Stephen O’Brien, the United Nations Under-Secretary General for Humanitarian Affairs and Emergency Relief Coordinator, delivered a statement to the United Nations Security Council during last Tuesday’s Council meeting on Yemen. O’Brien spoke of the humanitarian catastrophe in Yemen, warning that the situation there had become the world’s largest food security crisis and that lack of access to food and clean water created the conditions for the cholera epidemic. While he lauded the United Nations and its partners, along with medical personnel in Yemen, for their work to stem the spread of cholera and other diseases, he criticized the parties to the conflict for putting their own interests above the needs of the Yemeni people, explaining that both lack of access to food and disease are, in the case of Yemen, man-made phenomena that could be avoided if the parties were willing to negotiate an end the conflict.
The American Bar Association (ABA) recently delivered a white paper authored by Vanderbilt Law professor Michael Newton to the US Senate that assesses the ways in which US arms sales and military assistance to Saudi Arabia violate existing US laws. Because of Saudi Arabia’s gross and consistent violation of the human rights standards outlined in the Foreign Assistance Act and the Arms Export Control Act, the paper recommends that arms sales cease until Saudi Arabia complies with international humanitarian law.

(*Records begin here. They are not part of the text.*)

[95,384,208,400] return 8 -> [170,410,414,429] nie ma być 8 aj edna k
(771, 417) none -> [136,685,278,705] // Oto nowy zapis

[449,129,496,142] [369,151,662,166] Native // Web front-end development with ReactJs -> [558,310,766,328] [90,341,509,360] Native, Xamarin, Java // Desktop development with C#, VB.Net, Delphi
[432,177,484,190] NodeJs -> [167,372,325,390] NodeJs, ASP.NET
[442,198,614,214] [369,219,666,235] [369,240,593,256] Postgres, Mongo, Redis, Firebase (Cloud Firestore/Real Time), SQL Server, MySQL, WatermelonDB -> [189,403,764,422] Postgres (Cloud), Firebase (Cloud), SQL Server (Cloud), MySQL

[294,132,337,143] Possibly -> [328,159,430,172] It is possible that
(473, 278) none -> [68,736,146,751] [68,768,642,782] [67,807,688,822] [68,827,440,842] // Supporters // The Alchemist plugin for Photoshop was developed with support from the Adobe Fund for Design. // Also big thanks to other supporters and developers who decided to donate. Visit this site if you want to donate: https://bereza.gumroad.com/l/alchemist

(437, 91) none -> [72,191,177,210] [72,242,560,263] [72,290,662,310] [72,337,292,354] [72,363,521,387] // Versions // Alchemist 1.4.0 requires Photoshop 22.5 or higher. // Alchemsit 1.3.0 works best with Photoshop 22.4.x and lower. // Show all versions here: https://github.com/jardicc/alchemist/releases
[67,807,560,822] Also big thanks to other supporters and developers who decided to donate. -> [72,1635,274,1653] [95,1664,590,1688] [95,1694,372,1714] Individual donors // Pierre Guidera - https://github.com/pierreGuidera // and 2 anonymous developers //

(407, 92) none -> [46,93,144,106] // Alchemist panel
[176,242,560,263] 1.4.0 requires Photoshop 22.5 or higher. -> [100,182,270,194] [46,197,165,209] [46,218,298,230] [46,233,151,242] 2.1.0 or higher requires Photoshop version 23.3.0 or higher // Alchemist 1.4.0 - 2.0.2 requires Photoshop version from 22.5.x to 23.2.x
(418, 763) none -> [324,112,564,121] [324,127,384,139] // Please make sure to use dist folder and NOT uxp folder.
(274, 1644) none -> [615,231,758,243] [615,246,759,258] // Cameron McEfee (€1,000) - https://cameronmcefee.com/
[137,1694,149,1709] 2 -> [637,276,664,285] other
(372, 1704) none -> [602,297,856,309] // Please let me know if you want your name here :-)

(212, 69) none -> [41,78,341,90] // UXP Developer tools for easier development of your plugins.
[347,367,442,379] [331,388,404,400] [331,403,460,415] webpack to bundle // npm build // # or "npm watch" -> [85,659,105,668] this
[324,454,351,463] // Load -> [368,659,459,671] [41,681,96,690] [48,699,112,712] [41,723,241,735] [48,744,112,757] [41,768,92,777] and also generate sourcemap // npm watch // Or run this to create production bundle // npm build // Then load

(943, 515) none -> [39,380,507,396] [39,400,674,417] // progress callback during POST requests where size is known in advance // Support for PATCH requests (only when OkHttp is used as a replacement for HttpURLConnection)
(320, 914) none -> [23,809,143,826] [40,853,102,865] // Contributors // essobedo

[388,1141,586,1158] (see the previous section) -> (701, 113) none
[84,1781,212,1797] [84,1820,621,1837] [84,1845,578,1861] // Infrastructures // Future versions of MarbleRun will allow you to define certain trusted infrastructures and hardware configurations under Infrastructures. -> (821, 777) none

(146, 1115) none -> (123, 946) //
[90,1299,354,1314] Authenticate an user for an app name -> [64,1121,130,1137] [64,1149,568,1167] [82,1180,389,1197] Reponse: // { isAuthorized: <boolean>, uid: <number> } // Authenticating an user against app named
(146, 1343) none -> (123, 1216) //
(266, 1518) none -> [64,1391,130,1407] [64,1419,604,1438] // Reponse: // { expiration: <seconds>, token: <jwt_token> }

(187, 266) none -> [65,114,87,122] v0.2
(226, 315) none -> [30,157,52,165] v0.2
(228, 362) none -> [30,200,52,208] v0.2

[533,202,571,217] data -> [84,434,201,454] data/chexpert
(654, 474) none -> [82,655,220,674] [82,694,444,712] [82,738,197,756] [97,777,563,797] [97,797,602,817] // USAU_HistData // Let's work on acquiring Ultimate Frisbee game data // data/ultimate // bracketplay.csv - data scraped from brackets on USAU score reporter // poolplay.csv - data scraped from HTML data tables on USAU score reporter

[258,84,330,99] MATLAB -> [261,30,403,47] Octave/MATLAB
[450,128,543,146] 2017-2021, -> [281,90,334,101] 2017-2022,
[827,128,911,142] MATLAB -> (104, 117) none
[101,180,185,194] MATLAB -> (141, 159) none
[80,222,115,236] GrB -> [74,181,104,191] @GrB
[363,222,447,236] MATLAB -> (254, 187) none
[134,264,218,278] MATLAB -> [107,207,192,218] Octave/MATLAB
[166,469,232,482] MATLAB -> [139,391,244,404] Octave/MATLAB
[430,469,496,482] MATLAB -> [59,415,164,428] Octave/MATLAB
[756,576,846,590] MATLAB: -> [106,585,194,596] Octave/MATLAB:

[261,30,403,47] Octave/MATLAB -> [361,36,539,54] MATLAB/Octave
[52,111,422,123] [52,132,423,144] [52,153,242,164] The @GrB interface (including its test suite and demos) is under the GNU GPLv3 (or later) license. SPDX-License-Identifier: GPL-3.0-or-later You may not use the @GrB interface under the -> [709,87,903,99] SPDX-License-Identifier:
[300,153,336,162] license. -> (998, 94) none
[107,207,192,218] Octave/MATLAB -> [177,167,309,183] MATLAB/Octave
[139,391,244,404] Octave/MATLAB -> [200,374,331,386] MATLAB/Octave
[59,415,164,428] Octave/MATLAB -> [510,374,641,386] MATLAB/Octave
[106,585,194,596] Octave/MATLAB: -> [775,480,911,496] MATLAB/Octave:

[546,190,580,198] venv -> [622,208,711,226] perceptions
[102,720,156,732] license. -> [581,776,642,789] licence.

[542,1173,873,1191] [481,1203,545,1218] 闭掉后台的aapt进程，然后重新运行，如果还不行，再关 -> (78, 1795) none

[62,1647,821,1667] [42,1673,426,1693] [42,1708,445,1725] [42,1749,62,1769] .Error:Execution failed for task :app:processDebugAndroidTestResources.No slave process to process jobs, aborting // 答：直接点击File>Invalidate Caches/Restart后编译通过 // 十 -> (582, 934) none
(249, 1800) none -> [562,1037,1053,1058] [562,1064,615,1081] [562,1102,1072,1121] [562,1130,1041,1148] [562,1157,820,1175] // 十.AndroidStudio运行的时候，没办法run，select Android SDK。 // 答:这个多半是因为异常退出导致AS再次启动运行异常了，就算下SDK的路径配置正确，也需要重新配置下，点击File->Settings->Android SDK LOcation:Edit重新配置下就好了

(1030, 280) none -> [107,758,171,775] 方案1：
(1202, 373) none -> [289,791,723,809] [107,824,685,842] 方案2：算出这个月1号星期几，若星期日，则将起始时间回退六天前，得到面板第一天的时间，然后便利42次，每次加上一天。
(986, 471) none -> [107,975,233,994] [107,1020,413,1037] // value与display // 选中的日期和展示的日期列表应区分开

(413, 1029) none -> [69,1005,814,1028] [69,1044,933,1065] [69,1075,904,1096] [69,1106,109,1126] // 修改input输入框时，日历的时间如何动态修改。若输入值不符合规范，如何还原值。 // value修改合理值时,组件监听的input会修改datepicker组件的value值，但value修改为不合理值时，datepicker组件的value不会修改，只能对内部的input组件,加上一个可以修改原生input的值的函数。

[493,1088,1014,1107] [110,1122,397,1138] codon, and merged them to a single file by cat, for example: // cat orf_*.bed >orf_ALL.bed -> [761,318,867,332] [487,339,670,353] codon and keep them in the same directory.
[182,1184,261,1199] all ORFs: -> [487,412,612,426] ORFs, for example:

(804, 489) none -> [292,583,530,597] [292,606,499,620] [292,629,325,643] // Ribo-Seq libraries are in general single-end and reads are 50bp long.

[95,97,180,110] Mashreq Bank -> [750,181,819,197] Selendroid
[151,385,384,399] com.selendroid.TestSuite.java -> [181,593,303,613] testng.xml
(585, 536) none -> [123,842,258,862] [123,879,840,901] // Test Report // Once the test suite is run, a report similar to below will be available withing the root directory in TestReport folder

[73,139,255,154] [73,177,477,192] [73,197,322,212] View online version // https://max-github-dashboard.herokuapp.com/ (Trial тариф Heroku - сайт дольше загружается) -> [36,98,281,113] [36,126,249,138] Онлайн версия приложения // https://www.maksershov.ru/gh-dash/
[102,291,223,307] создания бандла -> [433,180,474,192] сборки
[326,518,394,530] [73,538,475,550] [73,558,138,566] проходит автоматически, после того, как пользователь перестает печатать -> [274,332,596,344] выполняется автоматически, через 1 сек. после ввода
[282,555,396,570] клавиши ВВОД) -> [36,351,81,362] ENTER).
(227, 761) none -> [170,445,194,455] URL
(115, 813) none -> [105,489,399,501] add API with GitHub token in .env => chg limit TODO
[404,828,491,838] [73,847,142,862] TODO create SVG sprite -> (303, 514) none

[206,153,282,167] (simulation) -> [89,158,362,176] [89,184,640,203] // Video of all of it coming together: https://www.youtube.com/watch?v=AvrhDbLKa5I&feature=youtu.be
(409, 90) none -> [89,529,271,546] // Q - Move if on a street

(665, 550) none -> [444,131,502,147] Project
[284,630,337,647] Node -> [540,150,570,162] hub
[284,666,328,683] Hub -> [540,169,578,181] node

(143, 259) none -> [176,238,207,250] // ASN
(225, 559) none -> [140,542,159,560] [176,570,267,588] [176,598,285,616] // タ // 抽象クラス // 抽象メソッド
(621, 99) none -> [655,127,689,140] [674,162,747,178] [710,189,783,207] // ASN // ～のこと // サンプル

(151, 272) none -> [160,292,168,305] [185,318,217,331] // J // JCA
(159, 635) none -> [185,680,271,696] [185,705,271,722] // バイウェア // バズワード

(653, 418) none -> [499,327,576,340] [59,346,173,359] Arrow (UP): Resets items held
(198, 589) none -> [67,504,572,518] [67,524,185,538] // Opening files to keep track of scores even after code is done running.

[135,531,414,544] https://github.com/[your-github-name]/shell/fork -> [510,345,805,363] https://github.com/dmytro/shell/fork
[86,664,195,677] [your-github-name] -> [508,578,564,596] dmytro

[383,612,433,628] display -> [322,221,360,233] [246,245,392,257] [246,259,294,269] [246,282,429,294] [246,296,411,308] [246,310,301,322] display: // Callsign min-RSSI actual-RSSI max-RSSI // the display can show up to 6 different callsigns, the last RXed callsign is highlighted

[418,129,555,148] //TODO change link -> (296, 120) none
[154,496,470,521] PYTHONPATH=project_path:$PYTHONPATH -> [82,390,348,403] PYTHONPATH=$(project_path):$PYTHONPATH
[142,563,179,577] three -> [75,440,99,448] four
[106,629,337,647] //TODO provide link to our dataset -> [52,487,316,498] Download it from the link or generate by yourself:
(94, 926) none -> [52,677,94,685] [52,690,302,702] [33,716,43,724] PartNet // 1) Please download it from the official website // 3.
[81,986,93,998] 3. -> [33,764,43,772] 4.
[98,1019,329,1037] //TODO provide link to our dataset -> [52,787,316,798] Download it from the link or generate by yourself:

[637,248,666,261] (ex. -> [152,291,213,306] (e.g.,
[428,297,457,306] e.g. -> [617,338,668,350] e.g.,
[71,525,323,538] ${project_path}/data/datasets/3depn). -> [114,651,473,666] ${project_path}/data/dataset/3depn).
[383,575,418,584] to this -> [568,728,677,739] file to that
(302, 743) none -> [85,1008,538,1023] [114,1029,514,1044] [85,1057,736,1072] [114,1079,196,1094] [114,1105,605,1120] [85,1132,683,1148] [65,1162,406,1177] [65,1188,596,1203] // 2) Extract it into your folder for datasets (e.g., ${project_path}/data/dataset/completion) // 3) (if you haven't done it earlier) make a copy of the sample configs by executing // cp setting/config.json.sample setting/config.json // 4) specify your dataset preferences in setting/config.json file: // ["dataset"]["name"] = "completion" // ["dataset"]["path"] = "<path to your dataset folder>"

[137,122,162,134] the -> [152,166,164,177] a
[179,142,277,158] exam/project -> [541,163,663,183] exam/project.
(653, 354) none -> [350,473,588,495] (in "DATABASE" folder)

In a new publication from the International Crisis Group, the organization’s Arabian Peninsula Senior Analyst, April Longley Alley, discusses realities on the ground in Yemen’s Houthi-held capital, San’a. She focuses on the isolation of San’a from the rest of Yemen and its impact on locals; although food products are available in stores in San’a, the money to purchase them is dwindling for many families. Furthermore, the author emphasizes that the high numbers of civilian casualties that accompany Saudi attacks have turned public opinion against the Saudi-led coalition. Many feel a sense of solidarity with the Houthis as a result of both isolation from the rest of Yemen and indiscriminate coalition bombings; these combine to create an “us and them” mentality that pits San’a against Saudi Arabia, and locals feel angry toward both the Saudi-led coalition and the United States over the high number of civilian deaths.